Berdasarkan BA-20 Kejari Jakbar, nominal yang tertera sesuai dengan putusan yakni Rp 61,4 miliar. Namun BA-20 yang ditunjukkan pengacara kepada korban hanya Rp 38,2 miliar.  “Oktavianus meminta Azam untuk memalsukan BA-20 yang diserahkan, tapi yang di Kejari Jakbar sesuai,” jelasnya.

Mereka menilap Rp 23 miliar dari total yang harus dikembalikan. Dengan pembagian Azam mendapat Rp 11, 5 miliar. Sementara sisanya dibagi untuk kedua pengacara korban. 

Niat itu  muncul, karena pengacara merasa bayaran mereka terlalu kecil, padahal sudah berhasil mengembalikan uang dengan nilai yang besar. Akhirnya dibujuklah Azam dan terjadi sebuah kesepakatan itu. 

Syahron menjelaskan, dari BA-20 yang diterima, korban kemudian merasa curiga. Namun Oktavianus berusaha meyakinkan bahwa uang yang dikembalikan memang hanya senilai Rp 38,2 miliar. 
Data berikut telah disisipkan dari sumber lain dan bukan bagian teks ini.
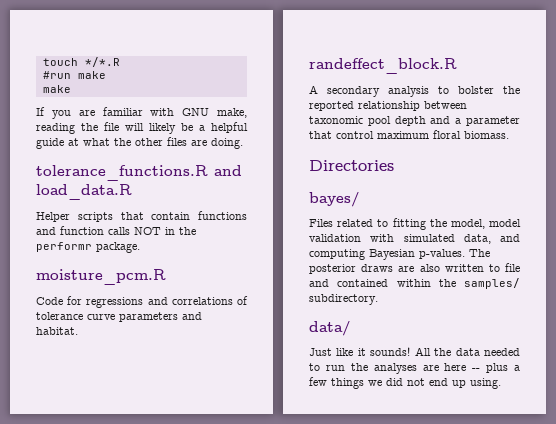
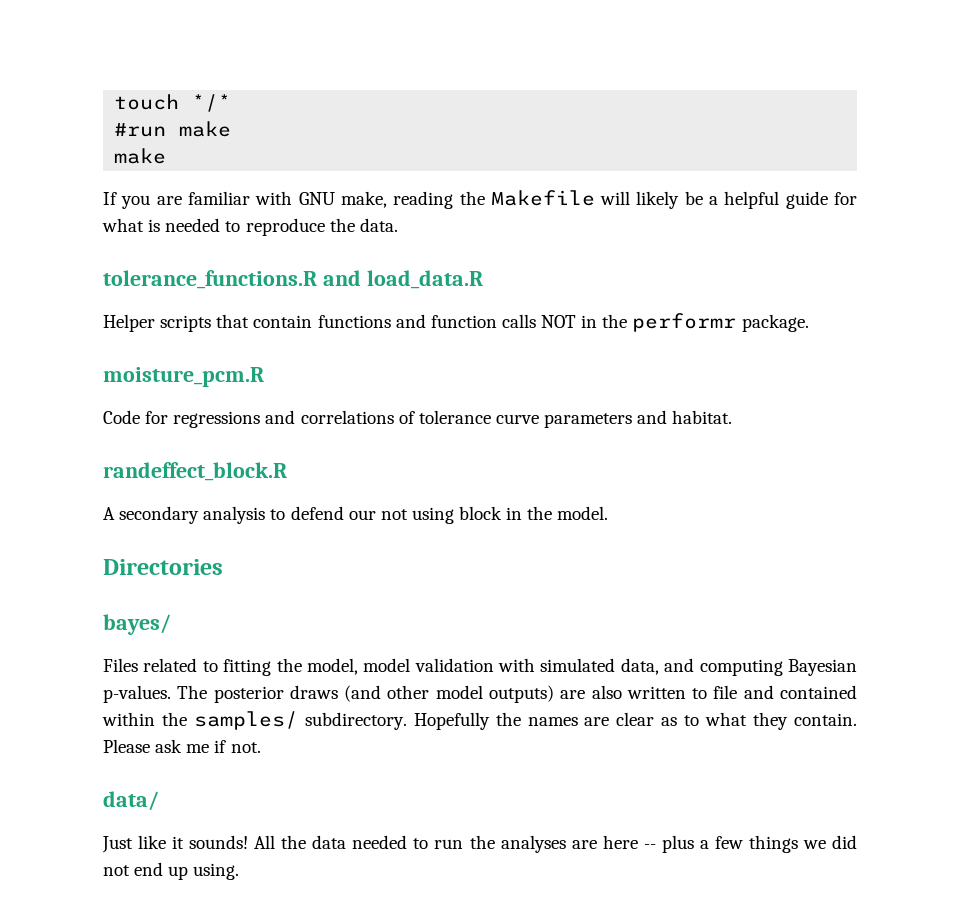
[84,57,120,67] */*.R -> [192,94,232,112] */*
[104,122,119,131] file -> [490,190,595,206] Makefile
[68,137,243,149] at what the other files are doing. -> [834,192,857,205] [102,218,398,236] for what is needed to reproduce the data.
[458,86,520,94] [309,101,467,111] [309,116,520,126] [309,130,509,139] bolster the reported relationship between taxonomic pool depth and a parameter that control maximum floral biomass. -> [290,506,609,524] defend our not using block in the model.
(394, 268) none -> [344,685,554,703] (and other model outputs)
(378, 299) none -> [413,712,857,730] [103,739,261,753] Hopefully the names are clear as to what they contain. Please ask me if not.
Belakangan korban melalui ketua paguyuban mereka yakni Davidson Samosir mempertanyakan hal itu kepada Kejari Jakbar, namun mereka menujukkan bahwa di BA-20 uang yang dikembalikan sesuai putusan hakim. 

Dari isu itu, Kejati kemudian memanggil Azam pada 24 Februari 2025 untuk dimintai keterangan. 
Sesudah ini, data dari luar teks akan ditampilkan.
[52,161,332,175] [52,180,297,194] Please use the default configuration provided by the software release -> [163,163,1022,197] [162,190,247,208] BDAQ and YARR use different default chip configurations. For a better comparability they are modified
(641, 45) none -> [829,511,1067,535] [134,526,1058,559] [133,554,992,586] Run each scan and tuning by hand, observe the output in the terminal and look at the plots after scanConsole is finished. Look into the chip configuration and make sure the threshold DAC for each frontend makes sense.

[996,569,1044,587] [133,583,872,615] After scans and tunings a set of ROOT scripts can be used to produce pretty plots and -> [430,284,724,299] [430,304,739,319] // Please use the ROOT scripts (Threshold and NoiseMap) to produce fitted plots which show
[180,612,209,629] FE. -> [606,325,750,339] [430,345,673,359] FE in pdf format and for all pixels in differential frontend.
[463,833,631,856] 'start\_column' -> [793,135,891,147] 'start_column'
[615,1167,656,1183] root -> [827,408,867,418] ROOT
Di hari yang sama surat penyidikan dikeluarkan. “Hari itu juga kami tetapkan sebagai tersangka, karena jelas perbuatannya,” katanya.

Menyusul kemudian Oktavianus dan Bonivasius ditetapkan jadi tersangka pada 28 Februari 2025.

Adapaun Azam saat ditetapkan sebagai tersangka, jabatannya adalah Kasi Intel Kejari Landak, ia baru sekitar dua bulan dipindahkan. 

Pasal yang disangkakan terhadap kuasa hukum yaitu Pasal 5 ayat (1) huruf a, huruf b, Pasal 13 Undang-Undang Republik Indonesia Nomor 31 Tahun 1999 tentang Pemberantasan Tindak Pidana Korupsi Jo. Undang-Undang Republik Indonesia Nomor 20 Tahun 2001 tentang Perubahan Atas Undang-Undang Republik Indonesia Nomor 31 Tahun 1999 tentang Pemberantasan Tindak Pidana Korupsi.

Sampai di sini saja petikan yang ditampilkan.